Males and females differ in their predisposition to certain clinical disorders. One of the most widely documented findings in psychiatric epidemiology is that women have higher rates of major depressive episodes than men, a phenomenon observed worldwide using a variety of diagnostic schemes and interview methods.1,2

The prevalence of depression among women in these studies was reported to be between 1.5 and 3 times that of men. Although a genetic predisposition to major depression has been extensively postulated, the actual mechanisms involved in this disorder are still being investigated.
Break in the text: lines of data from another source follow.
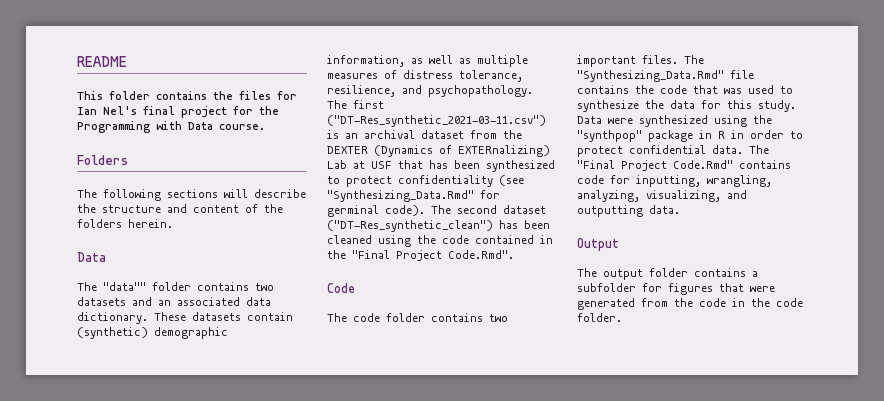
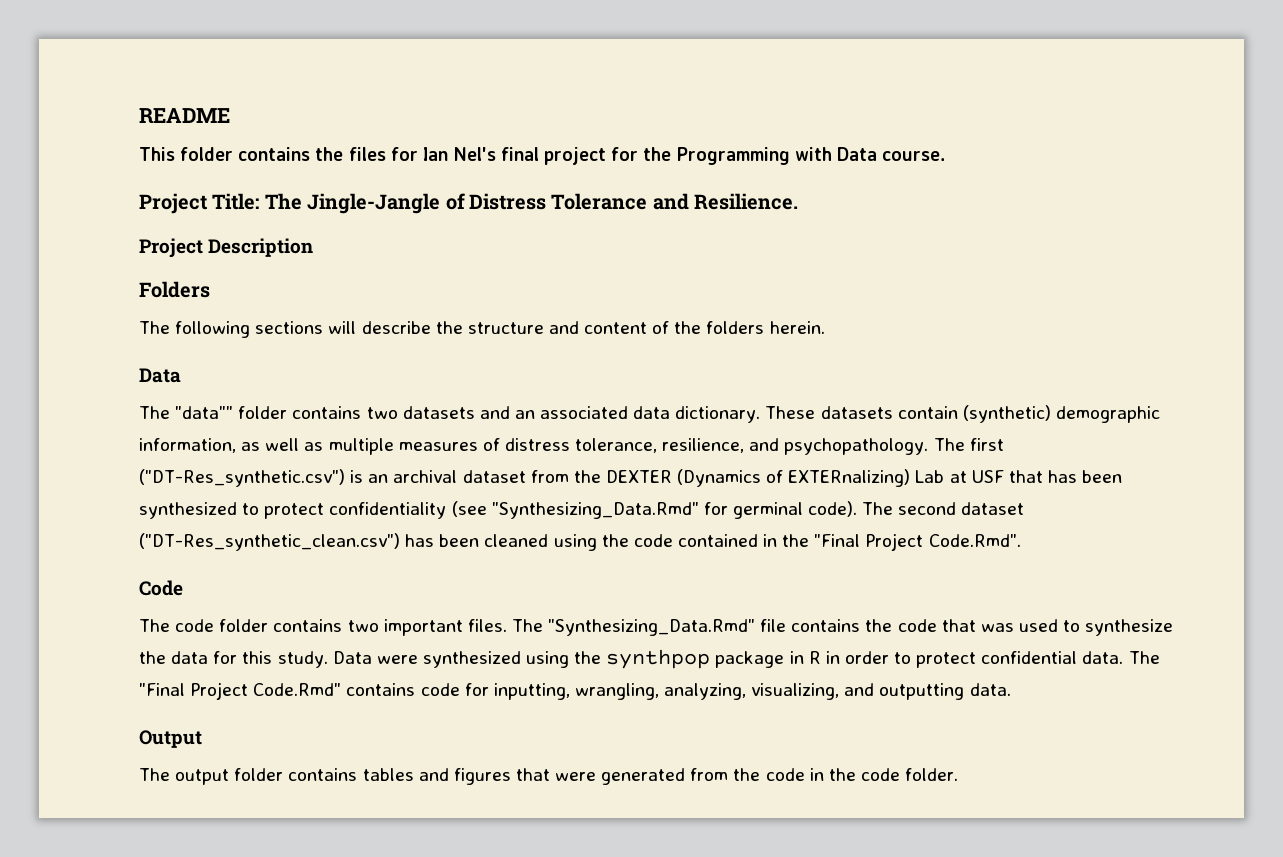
(265, 127) none -> [139,193,799,214] [139,238,314,258] // Project Title: The Jingle-Jangle of Distress Tolerance and Resilience. // Project Description
[327,115,546,127] ("DT-Res_synthetic_2021-03-11.csv") -> [139,469,345,487] ("DT-Res_synthetic.csv")
[327,220,493,232] ("DT-Res_synthetic_clean") -> [139,533,400,551] ("DT-Res_synthetic_clean.csv")
[577,130,642,142] "synthpop" -> [606,649,711,669] synthpop
[752,271,758,277] [577,283,662,292] a subfolder for -> [362,768,449,781] tables and

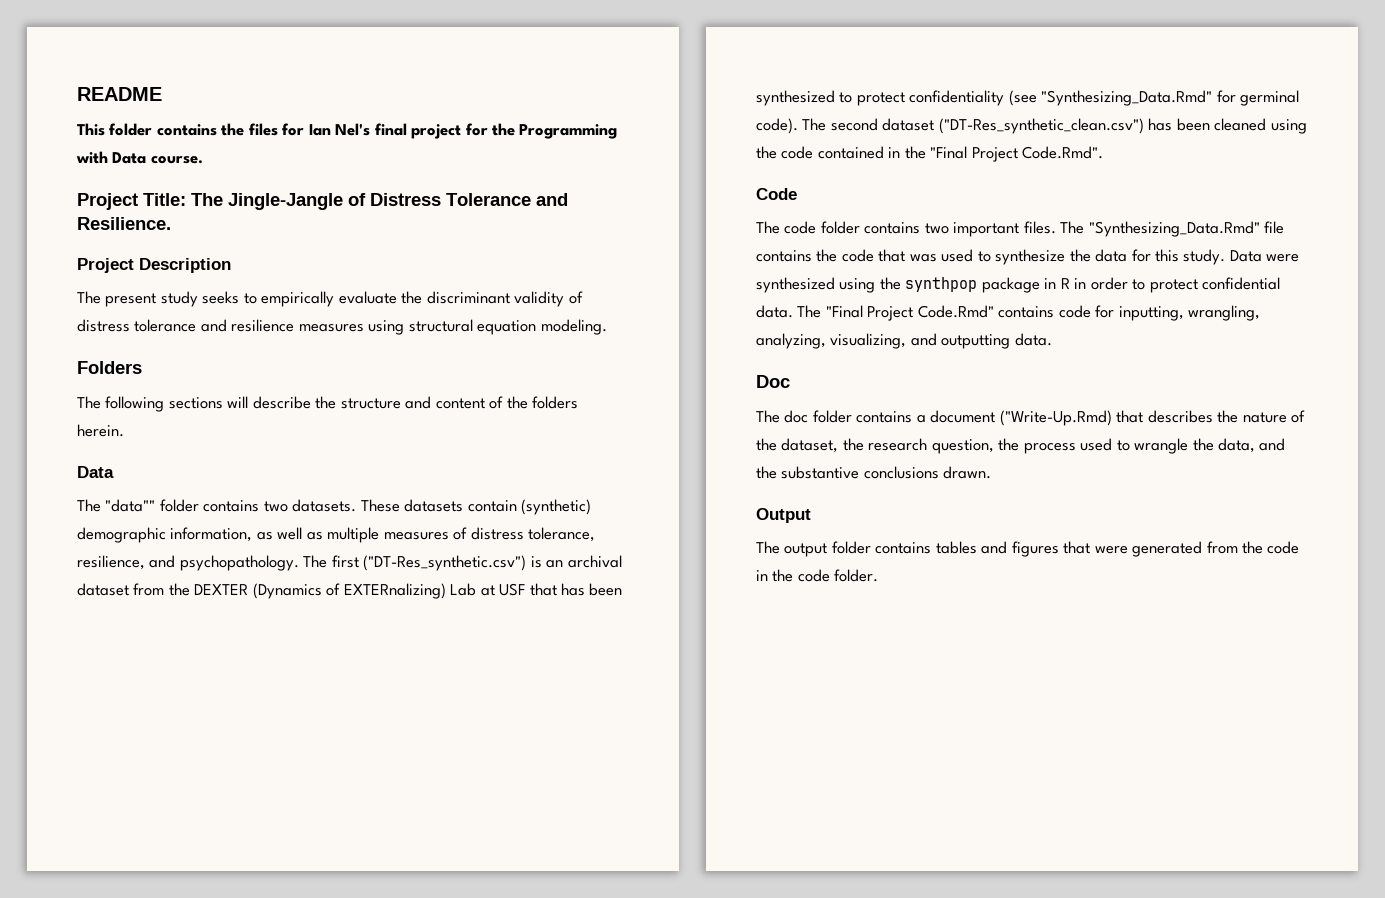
(314, 247) none -> [77,291,583,307] [77,319,607,335] // The present study seeks to empirically evaluate the discriminant validity of distress tolerance and resilience measures using structural equation modeling.
[402,406,761,423] datasets and an associated data dictionary. -> [292,499,357,512] datasets.
(1011, 689) none -> [756,375,790,388] [756,410,1306,426] [756,438,1286,454] [756,466,992,479] // Doc // The doc folder contains a document ("Write-Up.Rmd) that describes the nature of the dataset, the research question, the process used to wrangle the data, and the substantive conclusions drawn.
Several authors have reported similarities and associations between the symptoms of affective disorders such as anxiety, panic disorder, major depression, and seasonal affective disorder, and premenstrual syndrome/premenstrual dysphoric disorder (PMS/ PMDD).3-8 It has also been noted that the incidence of anxiety, mood disorders, and depression among women suffering with PMS is greater than that of the general population.9-11

Evidence supporting the view that a genetically determined vulnerability plays a major role in the expression of PMS/PMDD is derived from twin and family studies,12-15 that showed a high correlation between mothers and daughters and also between mono-and dizygotic twins. Additionally, a similarity of PMS subtypes was noted between mothers and daughters. Thus, genetic factors have been implicated repeatedly in the pathogenesis of PMS/PMDD, although no specific susceptibility gene has been identified.